The task: What lines in the records below contain the string "Kilpailijat"? Copy every one.

Data provided:
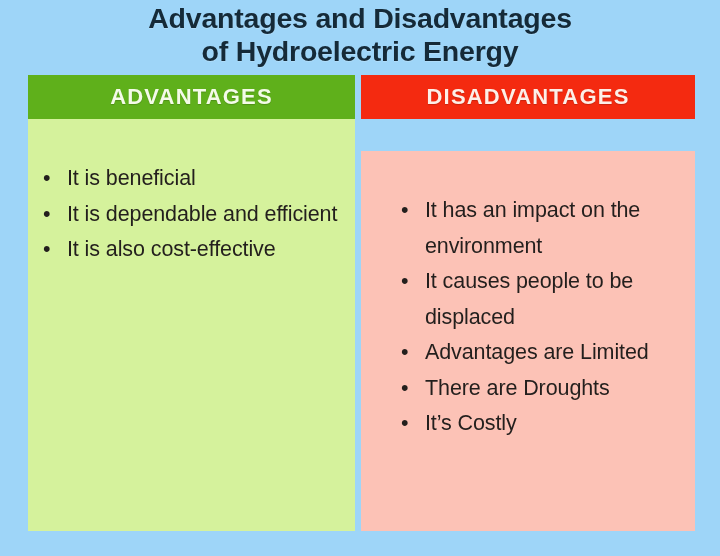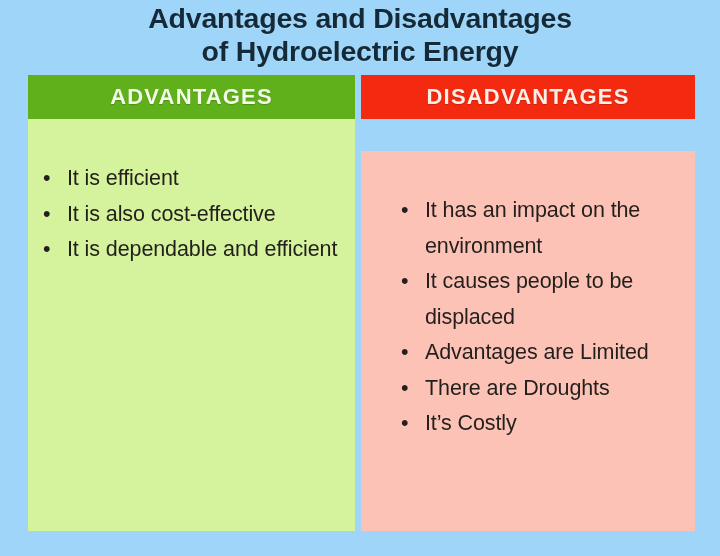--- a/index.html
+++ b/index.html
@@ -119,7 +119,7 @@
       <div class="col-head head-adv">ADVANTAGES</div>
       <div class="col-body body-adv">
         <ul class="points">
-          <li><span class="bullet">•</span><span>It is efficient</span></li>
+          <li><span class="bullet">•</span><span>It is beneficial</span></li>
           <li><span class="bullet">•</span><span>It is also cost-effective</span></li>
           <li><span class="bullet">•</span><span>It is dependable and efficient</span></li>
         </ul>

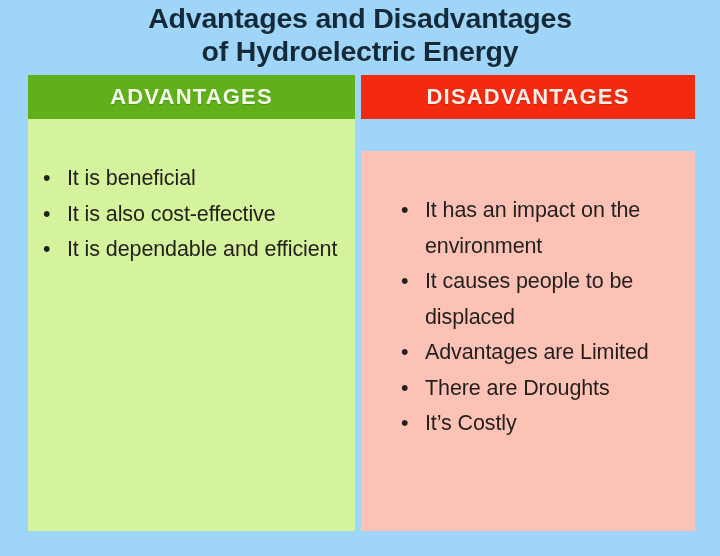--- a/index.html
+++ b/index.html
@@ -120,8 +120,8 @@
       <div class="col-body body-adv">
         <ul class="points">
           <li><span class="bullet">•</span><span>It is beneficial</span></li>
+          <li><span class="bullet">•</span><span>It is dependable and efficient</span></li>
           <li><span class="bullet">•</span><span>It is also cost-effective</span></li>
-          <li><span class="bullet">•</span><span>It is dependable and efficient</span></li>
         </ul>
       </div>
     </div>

==

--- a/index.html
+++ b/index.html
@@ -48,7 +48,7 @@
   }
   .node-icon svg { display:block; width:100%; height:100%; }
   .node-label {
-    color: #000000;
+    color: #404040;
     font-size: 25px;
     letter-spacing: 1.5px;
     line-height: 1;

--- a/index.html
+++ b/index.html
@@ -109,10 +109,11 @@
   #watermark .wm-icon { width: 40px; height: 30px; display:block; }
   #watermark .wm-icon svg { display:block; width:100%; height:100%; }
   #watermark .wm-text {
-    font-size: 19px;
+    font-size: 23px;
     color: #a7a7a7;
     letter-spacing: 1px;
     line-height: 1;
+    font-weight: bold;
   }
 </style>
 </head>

...

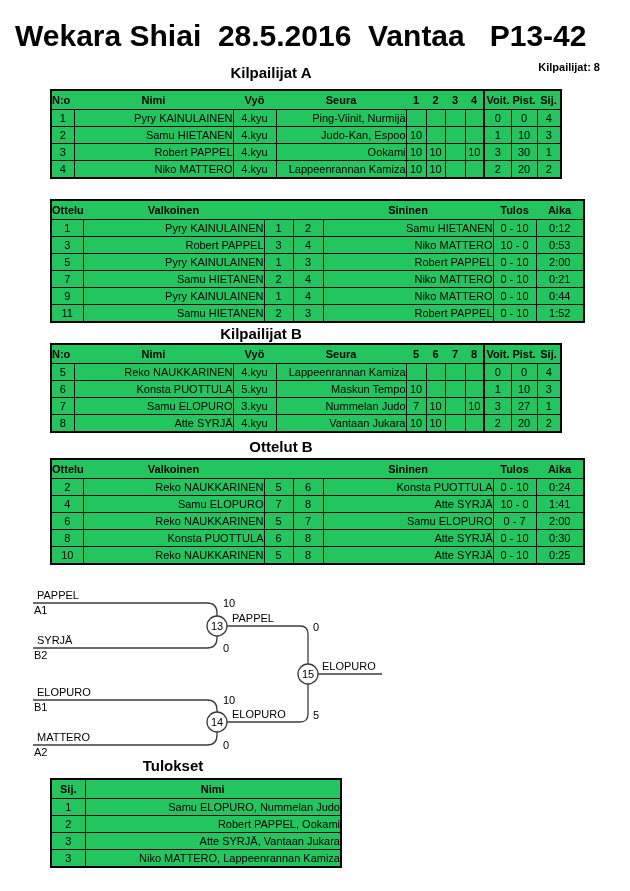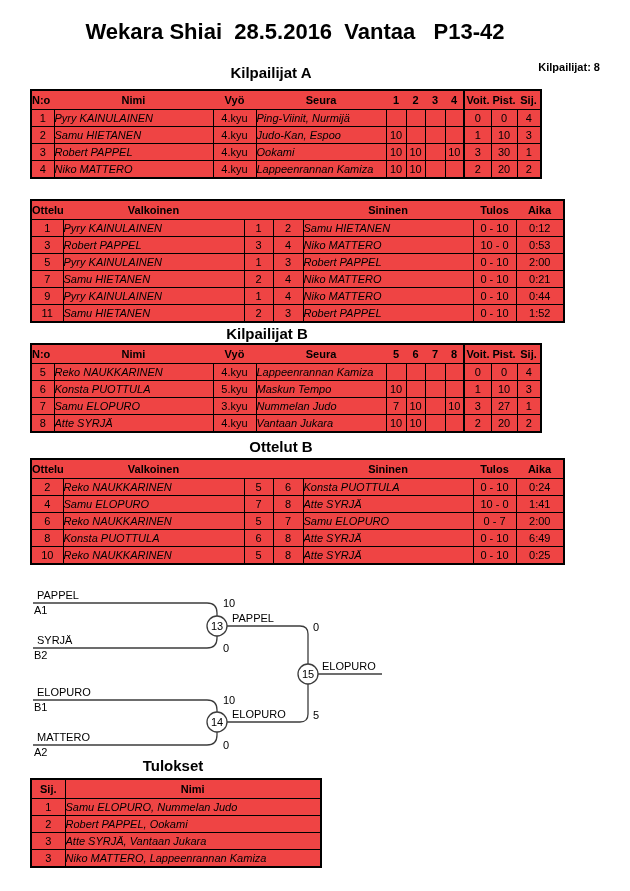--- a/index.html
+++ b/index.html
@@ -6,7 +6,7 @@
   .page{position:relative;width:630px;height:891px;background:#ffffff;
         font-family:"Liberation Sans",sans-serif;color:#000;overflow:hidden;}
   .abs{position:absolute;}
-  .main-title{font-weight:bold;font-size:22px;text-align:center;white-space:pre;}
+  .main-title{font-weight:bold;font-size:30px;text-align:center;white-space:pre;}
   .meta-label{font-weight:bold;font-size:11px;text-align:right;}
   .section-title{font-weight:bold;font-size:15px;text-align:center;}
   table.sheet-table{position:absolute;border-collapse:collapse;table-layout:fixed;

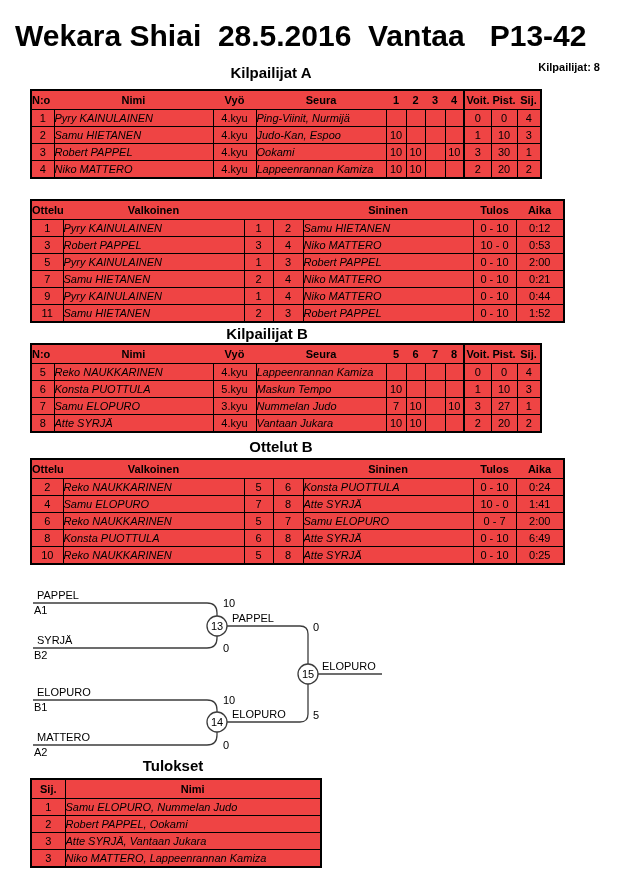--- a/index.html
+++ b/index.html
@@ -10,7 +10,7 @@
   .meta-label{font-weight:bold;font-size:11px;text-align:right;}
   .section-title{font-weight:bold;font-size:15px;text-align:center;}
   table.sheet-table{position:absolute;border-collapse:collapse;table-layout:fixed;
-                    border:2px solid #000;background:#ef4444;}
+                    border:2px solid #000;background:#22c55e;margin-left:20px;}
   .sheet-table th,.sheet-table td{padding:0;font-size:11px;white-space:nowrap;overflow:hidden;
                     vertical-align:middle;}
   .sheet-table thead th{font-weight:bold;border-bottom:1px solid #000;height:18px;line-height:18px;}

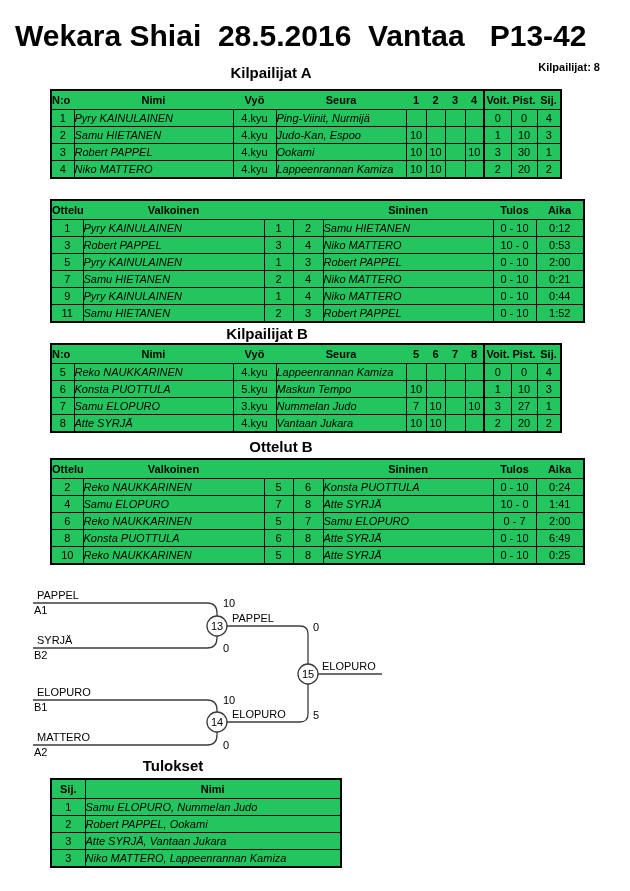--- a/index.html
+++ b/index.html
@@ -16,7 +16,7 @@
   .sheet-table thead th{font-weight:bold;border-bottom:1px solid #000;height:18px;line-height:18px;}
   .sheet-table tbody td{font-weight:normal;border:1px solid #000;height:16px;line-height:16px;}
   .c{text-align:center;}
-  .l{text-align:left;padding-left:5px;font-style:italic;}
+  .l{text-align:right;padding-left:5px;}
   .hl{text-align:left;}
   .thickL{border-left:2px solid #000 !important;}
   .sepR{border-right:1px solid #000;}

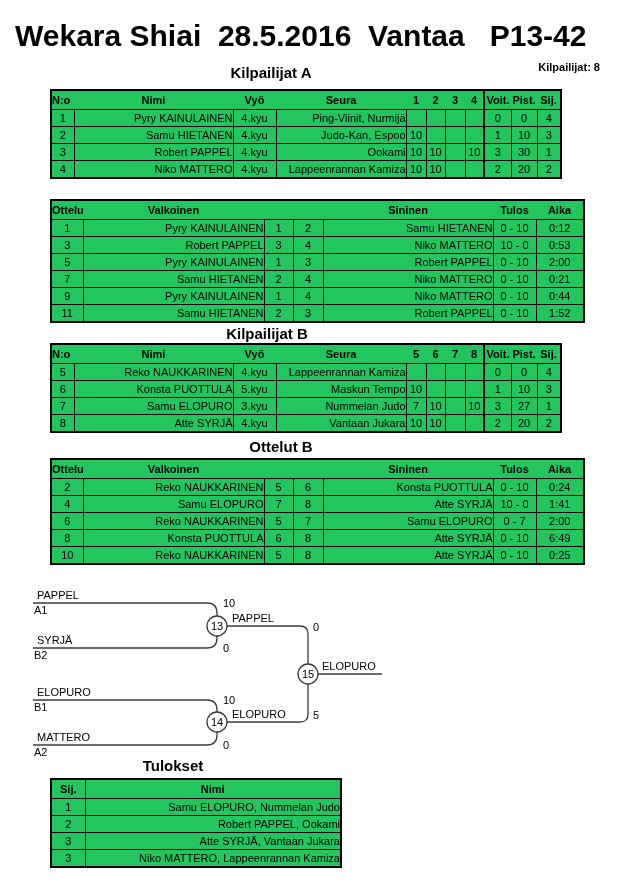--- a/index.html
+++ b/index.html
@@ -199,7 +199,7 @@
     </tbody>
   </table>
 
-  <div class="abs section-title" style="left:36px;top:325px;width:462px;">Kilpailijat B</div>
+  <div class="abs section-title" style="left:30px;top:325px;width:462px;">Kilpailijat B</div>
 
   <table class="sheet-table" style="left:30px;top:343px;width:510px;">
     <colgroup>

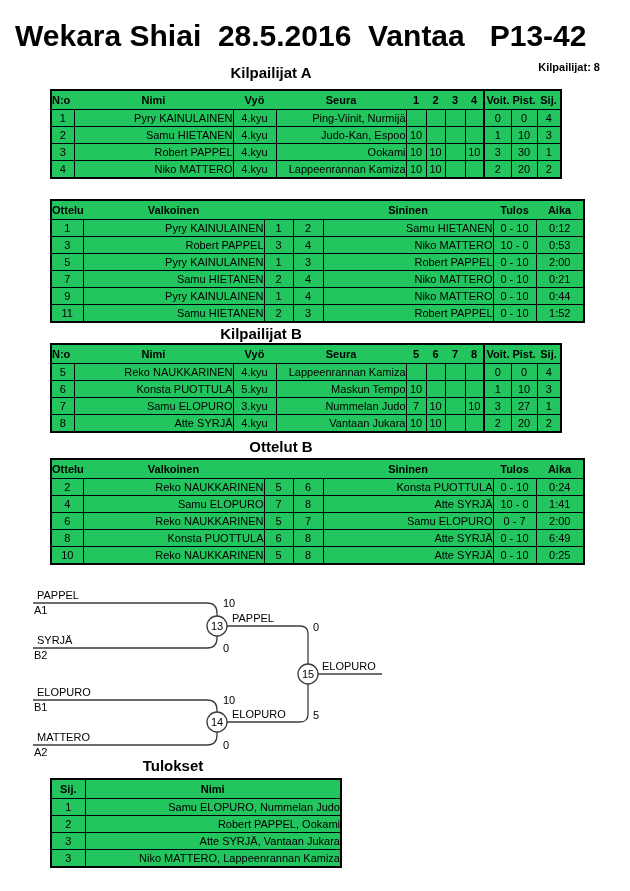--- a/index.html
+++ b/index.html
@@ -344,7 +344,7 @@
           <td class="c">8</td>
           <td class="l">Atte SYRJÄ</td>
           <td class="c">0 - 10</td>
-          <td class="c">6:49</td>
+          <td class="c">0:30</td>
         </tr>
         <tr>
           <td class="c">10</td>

Response area:
-  <div class="abs section-title" style="left:36px;top:325px;width:462px;">Kilpailijat B</div>
+  <div class="abs section-title" style="left:30px;top:325px;width:462px;">Kilpailijat B</div>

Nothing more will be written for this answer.